**What you are asked to do:** Take the lines below beginning at the line that has "Vintage dolly doll" and stopping after the line that has "Vintage barbie doll", and print them exactly as they are, with no other lines.

● ● ● ● ● ● ●

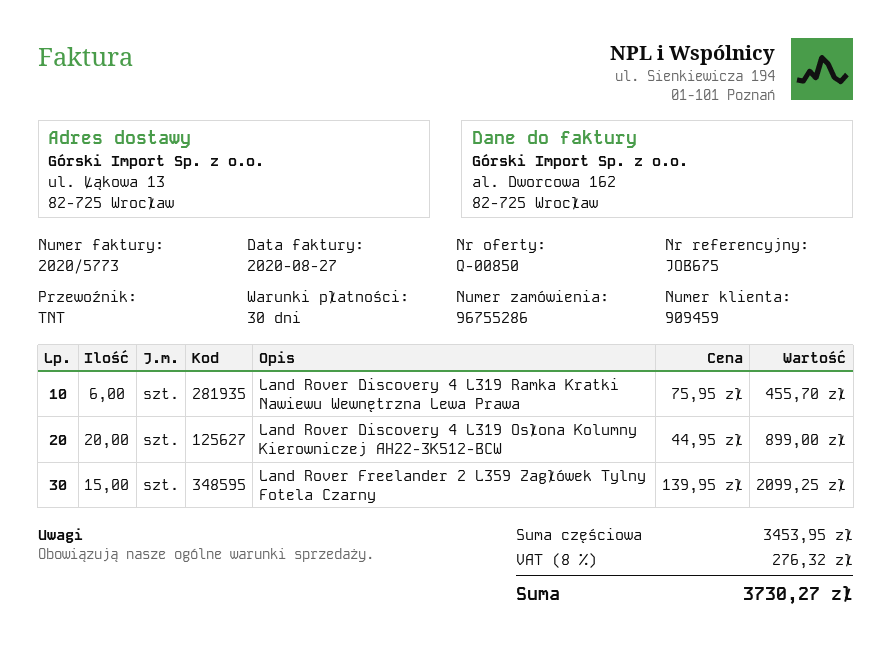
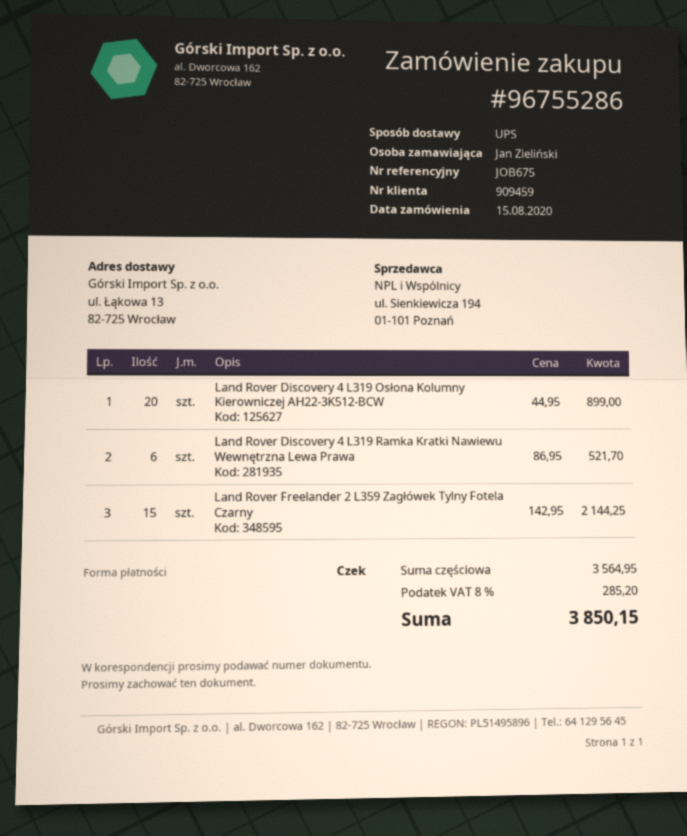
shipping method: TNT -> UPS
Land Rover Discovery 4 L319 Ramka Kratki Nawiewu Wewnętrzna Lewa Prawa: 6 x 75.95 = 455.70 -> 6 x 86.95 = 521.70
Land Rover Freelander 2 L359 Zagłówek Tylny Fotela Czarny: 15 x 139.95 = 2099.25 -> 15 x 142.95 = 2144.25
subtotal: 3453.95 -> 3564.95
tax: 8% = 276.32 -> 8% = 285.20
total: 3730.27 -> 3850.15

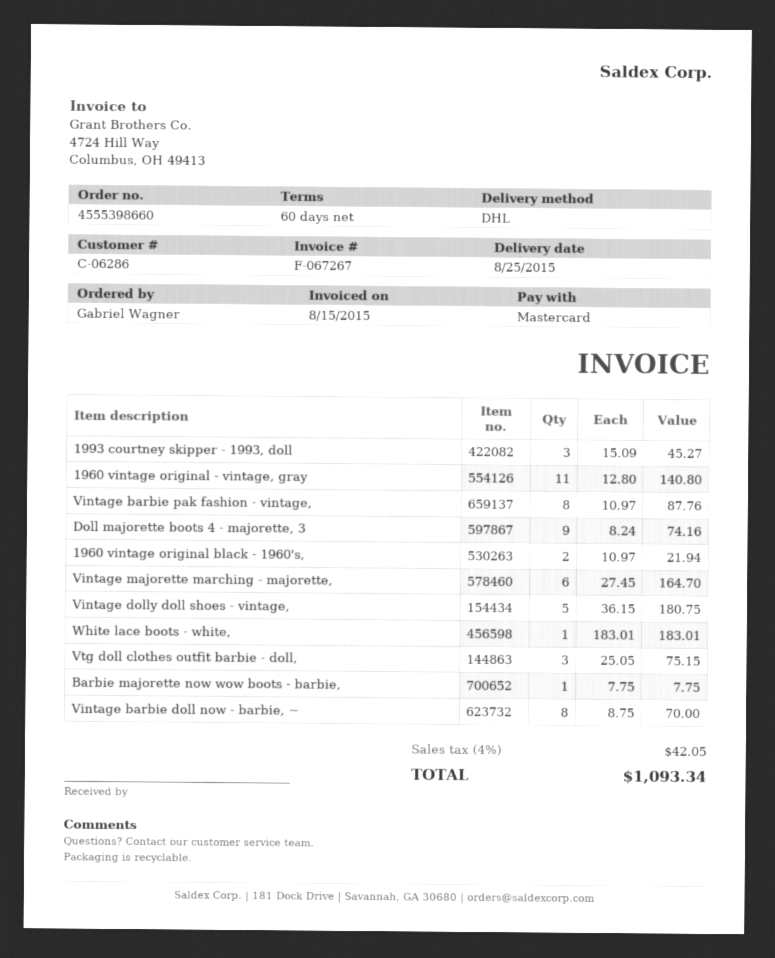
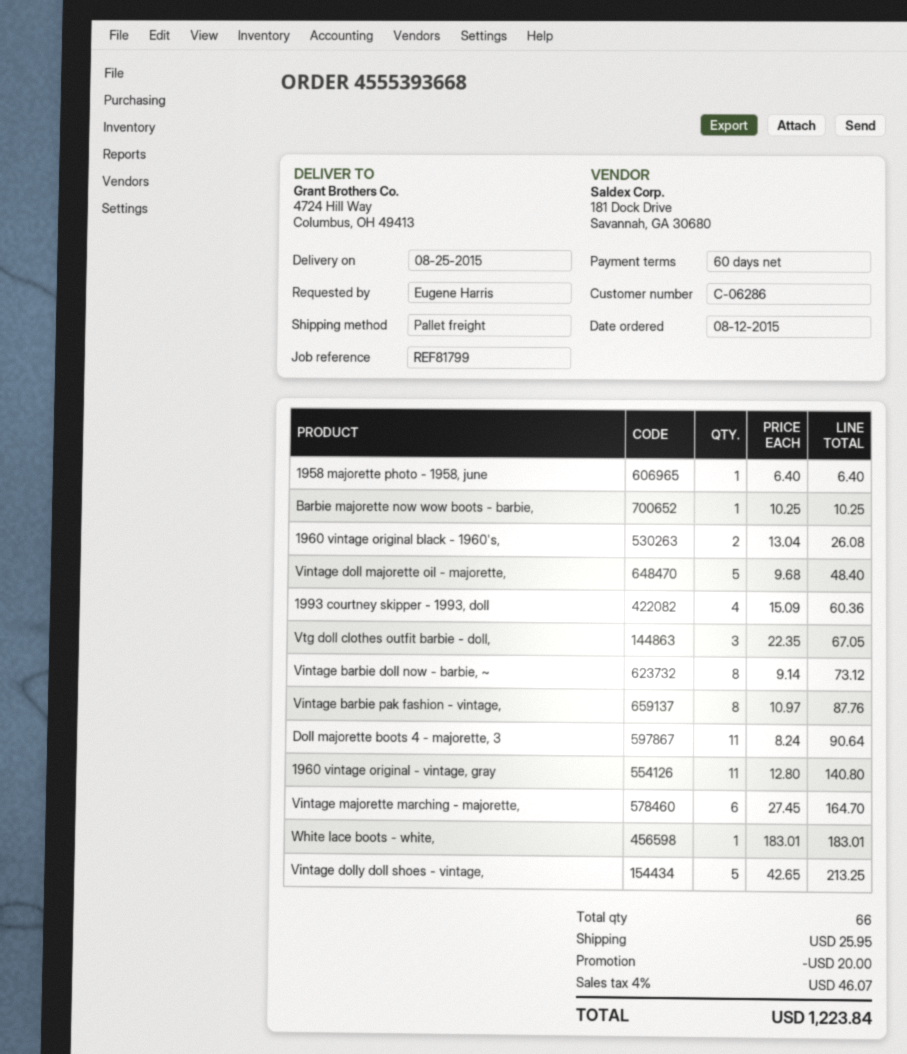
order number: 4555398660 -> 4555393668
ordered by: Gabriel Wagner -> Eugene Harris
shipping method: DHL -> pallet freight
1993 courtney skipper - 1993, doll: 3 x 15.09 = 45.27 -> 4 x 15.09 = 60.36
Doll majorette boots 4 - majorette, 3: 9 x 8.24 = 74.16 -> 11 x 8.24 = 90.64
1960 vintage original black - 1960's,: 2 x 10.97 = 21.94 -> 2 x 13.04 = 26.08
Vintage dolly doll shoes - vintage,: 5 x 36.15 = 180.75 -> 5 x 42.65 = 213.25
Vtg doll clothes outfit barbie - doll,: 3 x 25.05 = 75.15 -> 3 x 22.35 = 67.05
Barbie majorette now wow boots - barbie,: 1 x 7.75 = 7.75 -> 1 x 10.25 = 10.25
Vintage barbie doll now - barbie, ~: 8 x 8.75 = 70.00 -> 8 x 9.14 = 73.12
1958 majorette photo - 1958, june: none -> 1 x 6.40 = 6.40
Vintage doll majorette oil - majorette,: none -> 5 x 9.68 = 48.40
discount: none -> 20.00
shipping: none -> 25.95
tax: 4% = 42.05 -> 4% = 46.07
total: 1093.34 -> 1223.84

● ● ● ● ● ● ●

**Answer below:**
Vintage dolly doll shoes - vintage,: 5 x 36.15 = 180.75 -> 5 x 42.65 = 213.25
Vtg doll clothes outfit barbie - doll,: 3 x 25.05 = 75.15 -> 3 x 22.35 = 67.05
Barbie majorette now wow boots - barbie,: 1 x 7.75 = 7.75 -> 1 x 10.25 = 10.25
Vintage barbie doll now - barbie, ~: 8 x 8.75 = 70.00 -> 8 x 9.14 = 73.12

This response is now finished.